Sitting next to these children inside classroom, The Globe witnessed different types of learning. There were planned lessons that tied sounds to letters and dietary habits to dinosaurs. And then there were broad ideas, little epiphanies that sparked children's minds while they were at play and made their worlds a little bigger.

These ideas turned up at a paint easel when blue blobs merged with yellow, on a carpet where friends disagreed about which book to read, and over a candy box filled with the unexpected – raisins – that one young boy realized he could use to deceive his friends.

With the paid help of a researcher from the Ontario Institute for Studies in Education, Kadria Simons, we assembled a battery of games and exercises that were performed with the children in dozens of classroom visits throughout the school year.

We interviewed them about what they were learning using finger puppets, a technique research has shown can elicit richer and more complete answers from kindergarten-age children.

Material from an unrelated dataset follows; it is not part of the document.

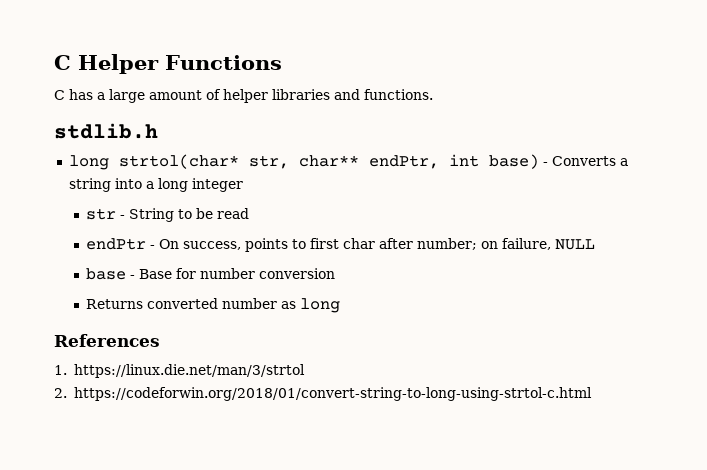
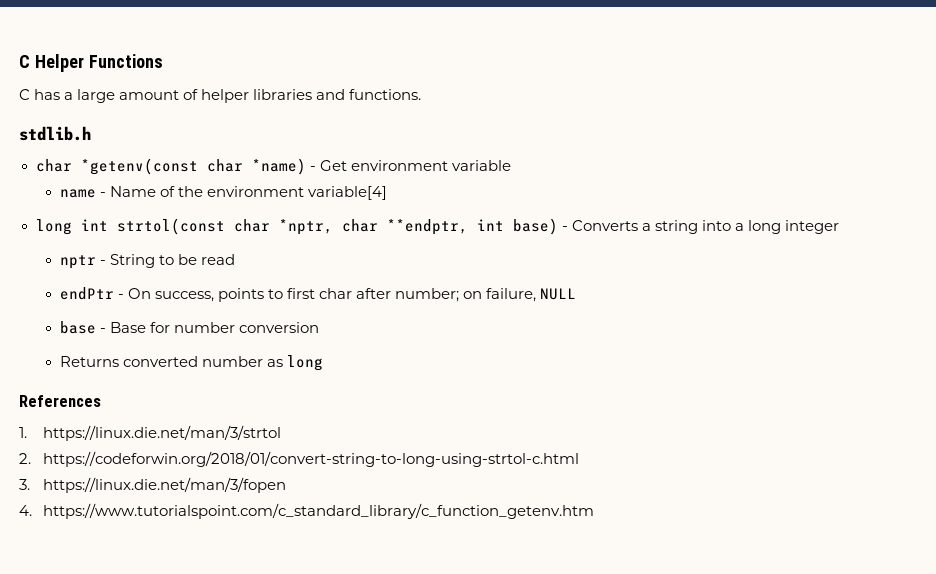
[68,154,439,170] long strtol(char* str, char** endPtr, -> [35,158,511,175] [59,186,388,200] [35,218,468,235] char *getenv(const char *name) - Get environment variable // name - Name of the environment variable[4] // long int strtol(const char *nptr, char **endptr,
[85,208,116,220] str -> [59,255,96,269] nptr
(592, 394) none -> [19,477,287,493] [19,503,595,519] // 3. https://linux.die.net/man/3/fopen // 4. https://www.tutorialspoint.com/c_standard_library/c_function_getenv.htm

This gave us a sense of what was engaging students, and what parts of their school day were having an impact.

We asked them to draw themselves, their classrooms and their teachers, which gave us insight into their relationships, fine motor control, and to their evolving understanding of space, perspective and scale.

We handed the children a digital camera and asked them to take a picture of the five most important things in their classroom. A shift in the children's focus through the course of the school year, from objects to people, underlined the importance of social interaction.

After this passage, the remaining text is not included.